What's quite striking though in Dodge's interview, with the political ramifications, are his remarks on the Harper GST cuts:
As recovery takes hold, Ottawa could then raise taxes a bit – by, say, increasing the GST by a percentage point – to nurse the country's books back to health.Structural deficit. It's clearly not a stretch to now say that this foolhardy GST cutting policy, for short term political gain (how's that working out for you, anyway?), is proving to be one of the worst decisions this government could have made. There were economists decrying it at the time ("...virtually every respected economist in Canada opposed the Harper government's cuts in the GST."), the kind of canaries in the coal mine that we're discovering were saying the right things in the U.S. but again, no one listened to them. We had our own little version of that too.
“A little bit of tax here and there would do it,” Mr. Dodge said.
He always opposed the federal government's move to cut the goods and services tax by two percentage points in the first place. The hole the tax cuts made in government revenue left Ottawa with a structural deficit at the end of the 2007-2008 fiscal year, he said – even though the Finance Department won't admit it.

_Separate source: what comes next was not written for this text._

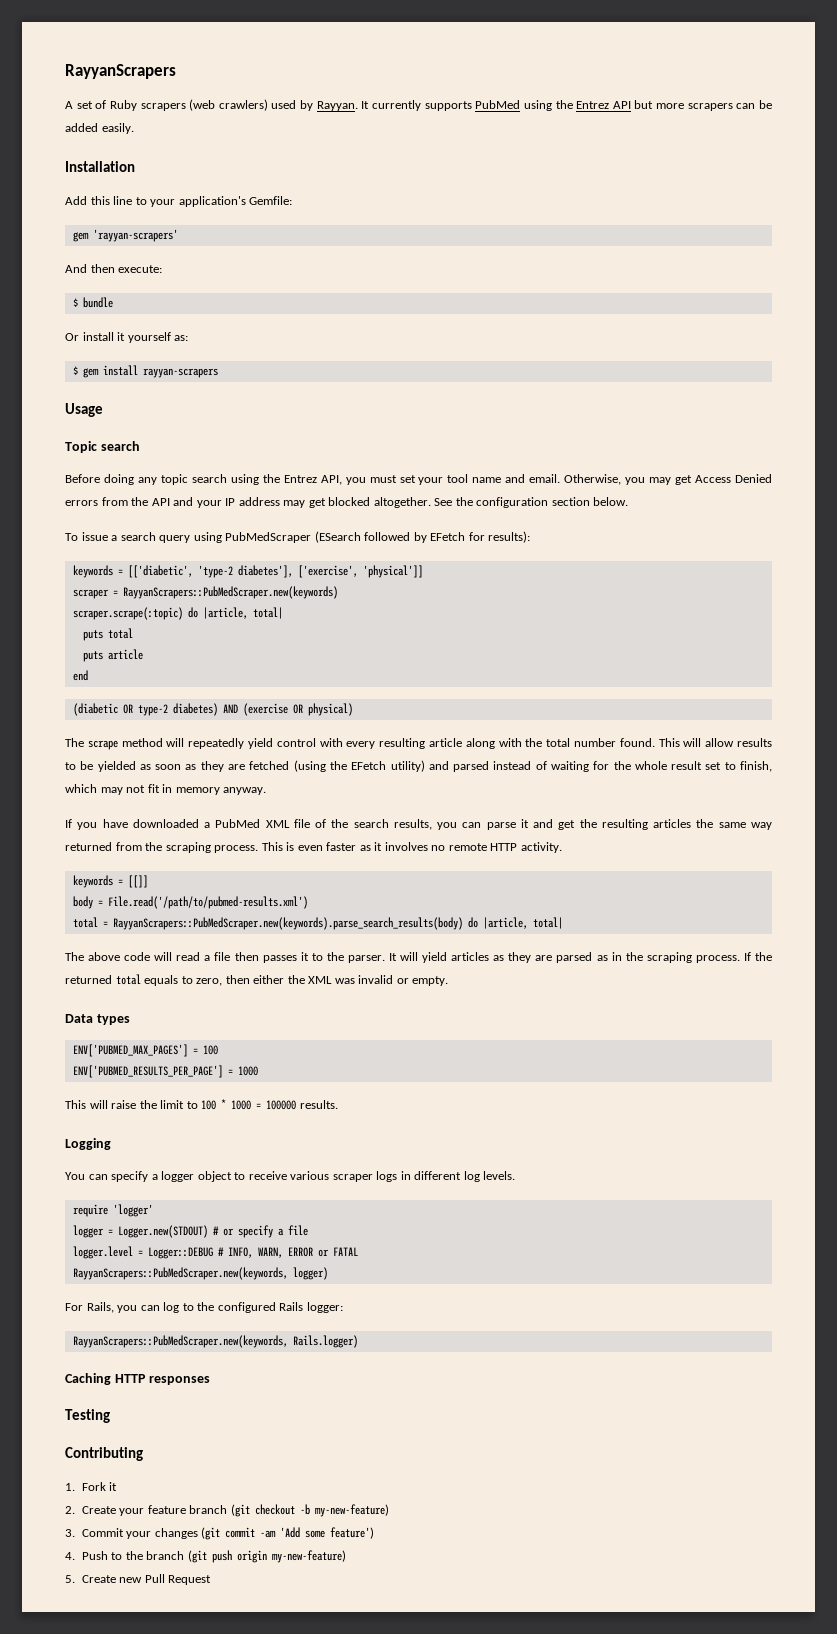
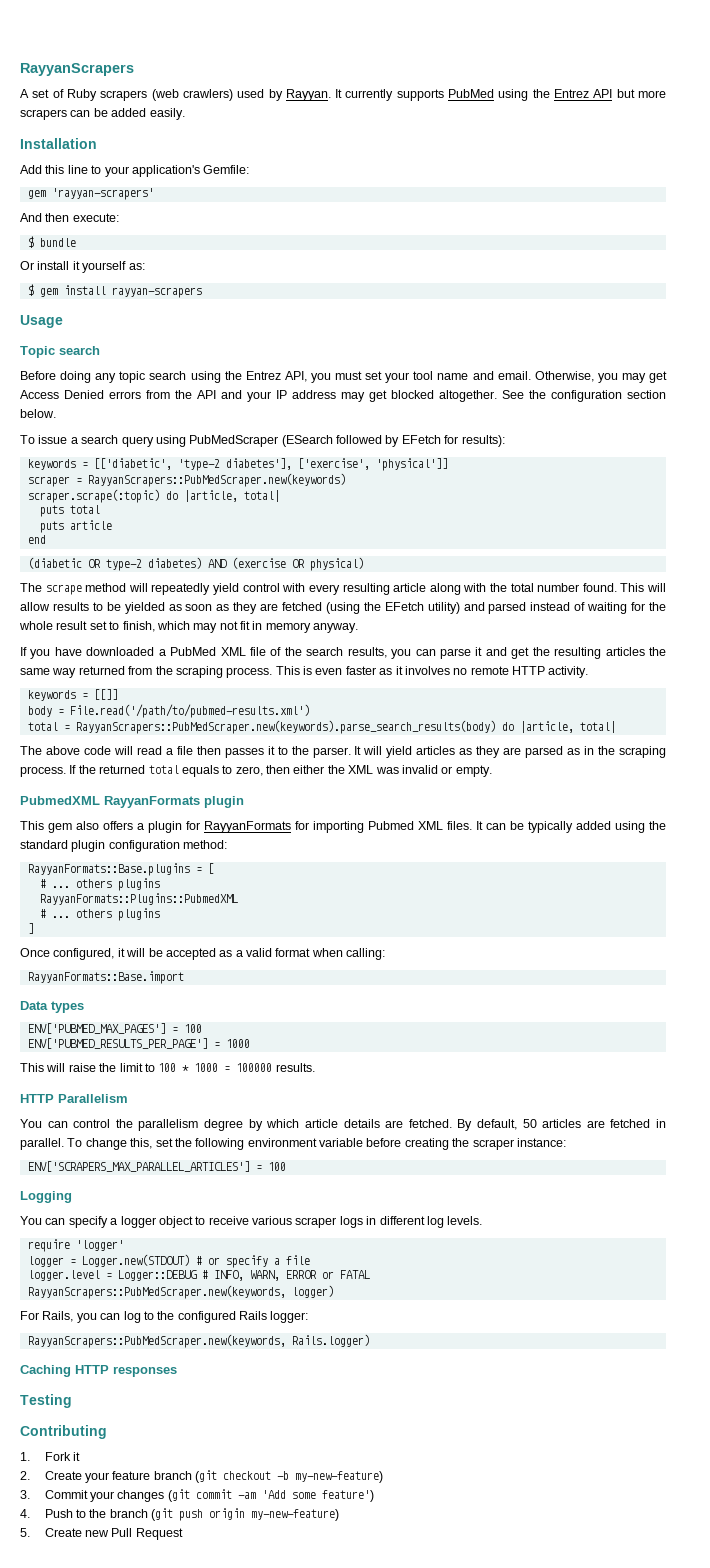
(449, 981) none -> [20,796,244,808] [20,821,666,833] [20,840,228,852] [27,863,214,876] [39,878,160,891] [39,893,238,905] [39,908,160,921] [27,923,34,934] [20,948,386,960] [27,971,184,984] // PubmedXML RayyanFormats plugin // This gem also offers a plugin for RayyanFormats for importing Pubmed XML files. It can be typically added using the standard plugin configuration method: // RayyanFormats::Base.plugins = [ // # ... others plugins // RayyanFormats::Plugins::PubmedXML // # ... others plugins // ] // Once configured, it will be accepted as a valid format when calling: // RayyanFormats::Base.import
(338, 1104) none -> [20,1094,128,1103] [20,1119,666,1131] [20,1138,566,1150] [27,1161,286,1172] // HTTP Parallelism // You can control the parallelism degree by which article details are fetched. By default, 50 articles are fetched in parallel. To change this, set the following environment variable before creating the scraper instance: // ENV['SCRAPERS_MAX_PARALLEL_ARTICLES'] = 100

So, raising the GST to make up for recessionary spending “is a very sensible way to do it.” (emphasis added)
Dodge also touches on other major issues, suggesting "...permanent, painful contraction of several mature industries such as automobile production and newsprint, and a sober reassessment of investment in oil sands." In short, Dodge speaks to the need for a vision, on the federal scene in particular. We know who doesn't have one, that's for sure.